* _Assignment_:
Once you reach the line containing "Essence: 4 for 120.00 -> 1 for 30.00", reproduce it and every later line exactly, through the end of the data.
◆ ◆ ◆
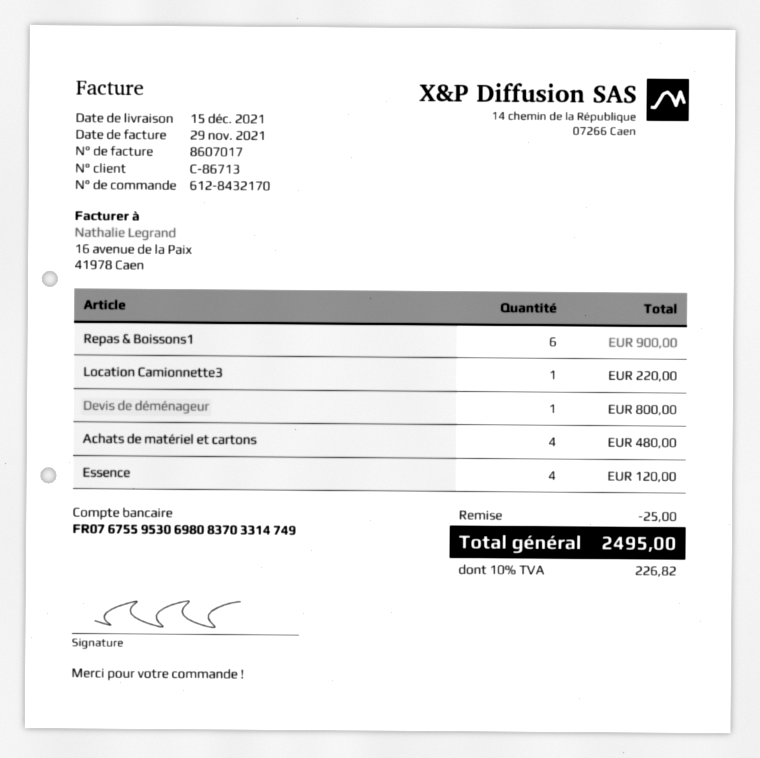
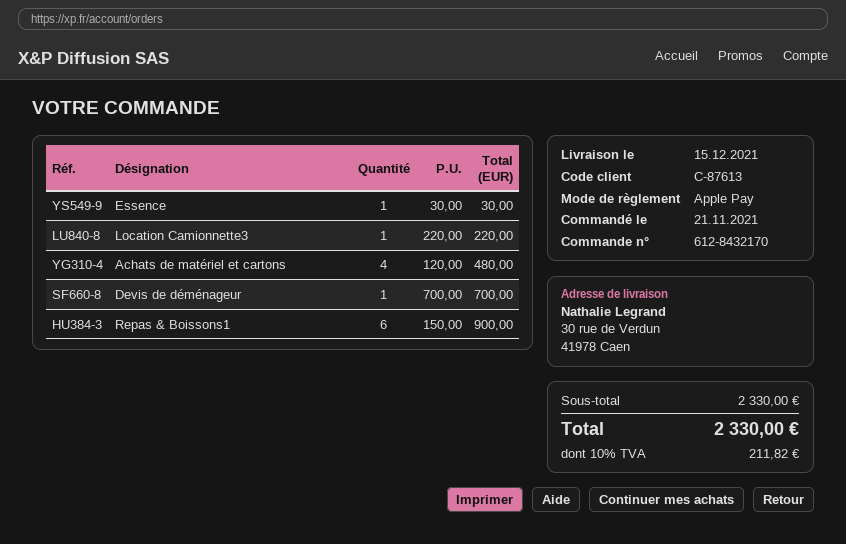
customer number: C-86713 -> C-87613
Devis de déménageur: 1 for 800.00 -> 1 for 700.00
Essence: 4 for 120.00 -> 1 for 30.00
discount: 25.00 -> none
tax: 10% = 226.82 -> 10% = 211.82
total: 2495.00 -> 2330.00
◆ ◆ ◆
* _Written solution_:
Essence: 4 for 120.00 -> 1 for 30.00
discount: 25.00 -> none
tax: 10% = 226.82 -> 10% = 211.82
total: 2495.00 -> 2330.00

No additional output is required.